Note that the dbt Semantic Layer API doesn't support ref to call dbt objects. Instead, use the complete qualified table name. If you're using dbt macros at query time to calculate your metrics, you should move those calculations into your Semantic Layer metric definitions as code.

Requirements to use the GraphQL API

  • A dbt Cloud project on dbt v1.6 or higher
  • Metrics are defined and configured
  • A dbt Cloud service token with "Semantic Layer Only” and "Metadata Only" permissions
  • Your dbt project is configured and connected to a data platform

Using the GraphQL API

If you're a dbt user or partner with access to dbt Cloud and the dbt Semantic Layer, you can setup and test this API with data from your own instance by configuring the Semantic Layer and obtaining the right GQL connection parameters described in this document.

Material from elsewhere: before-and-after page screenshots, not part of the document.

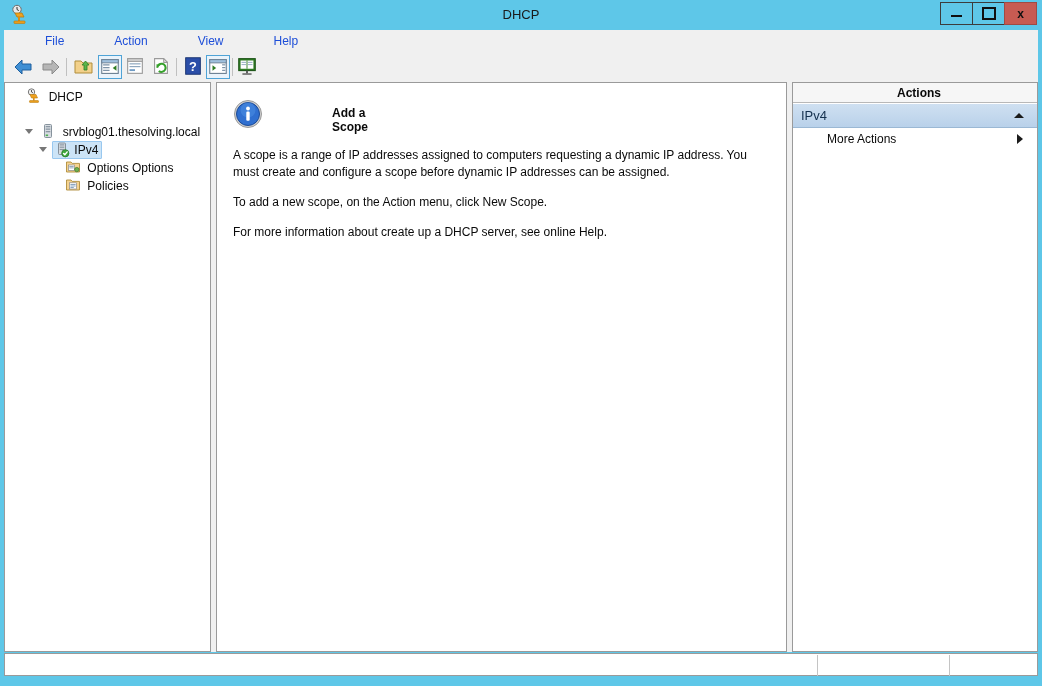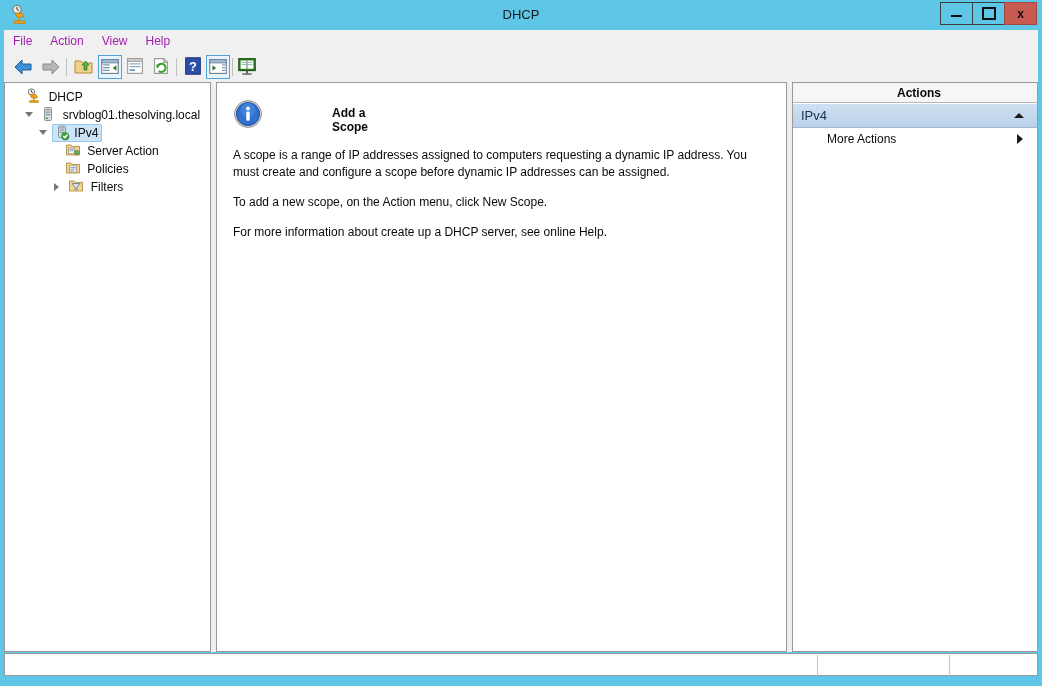"File" .menu-item { color: #a21caf -> #1d4ed8; margin-left: none -> 32px }
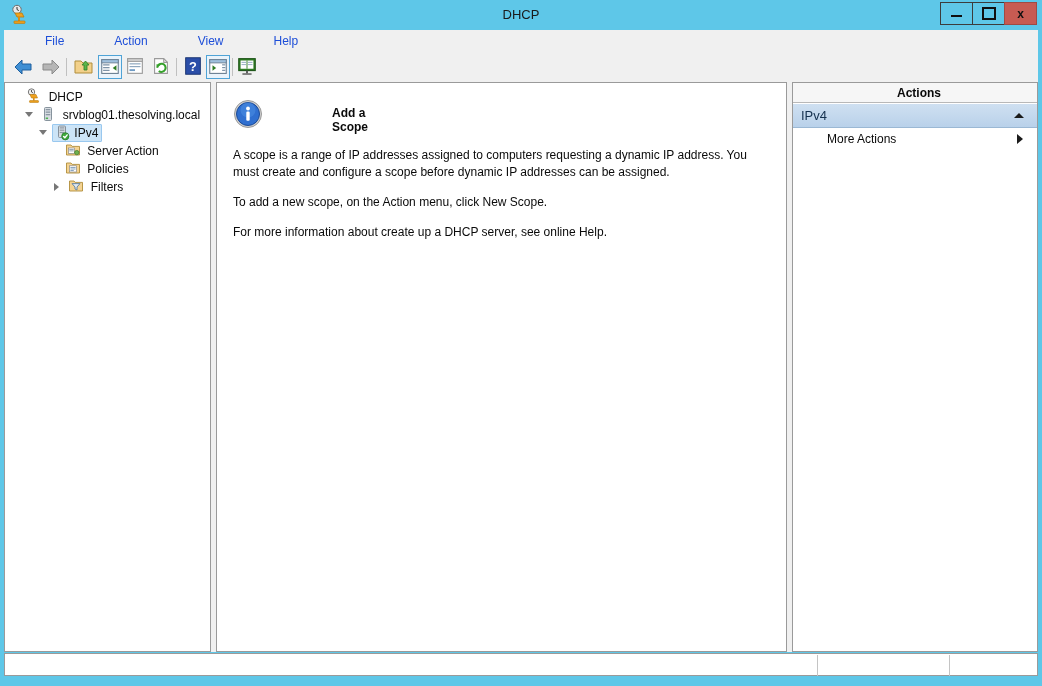"srvblog01.thesolving.local" div.trow { margin-top: none -> 17px }
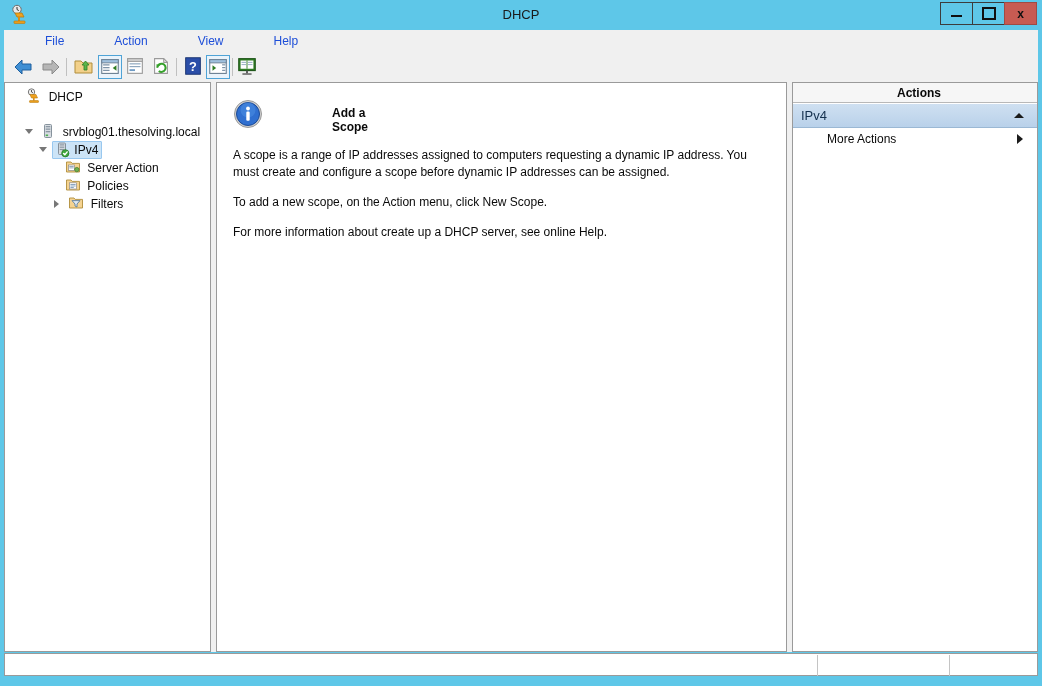"Server Action" span.tlabel { text: Server Action -> Options Options }
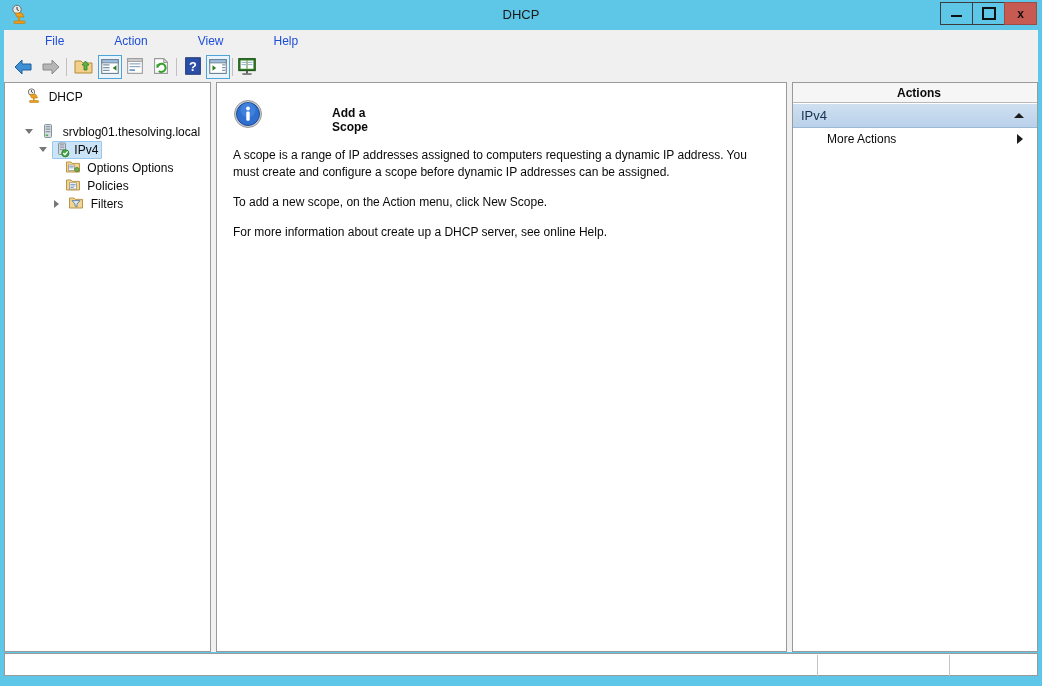"Filters" div.trow { html: <div> <span><i></i></span> <span> <svg> <path></path> <path></path> </svg> </span> <span>Filters</span> </div> -> none }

Refer to Get started with the dbt Semantic Layer for more info.

Authentication

Authentication uses a dbt Cloud service account tokens passed through a header as follows. To explore the schema, you can enter this information in the "header" section.

{"Authorization": "Bearer <SERVICE TOKEN>"}

Each GQL request also requires a dbt Cloud environmentId. The API uses both the service token in the header and environmentId for authentication.

Metadata calls

Fetch data platform dialect

In some cases in your application, it may be useful to know the dialect or data platform that's internally used for the dbt Semantic Layer connection (such as if you are building where filters from a user interface rather than user-inputted SQL).

The GraphQL API has an easy way to fetch this with the following query:

{
environmentInfo(environmentId: BigInt!) {
dialect
}
}

Fetch available metrics

metrics(environmentId: BigInt!): [Metric!]!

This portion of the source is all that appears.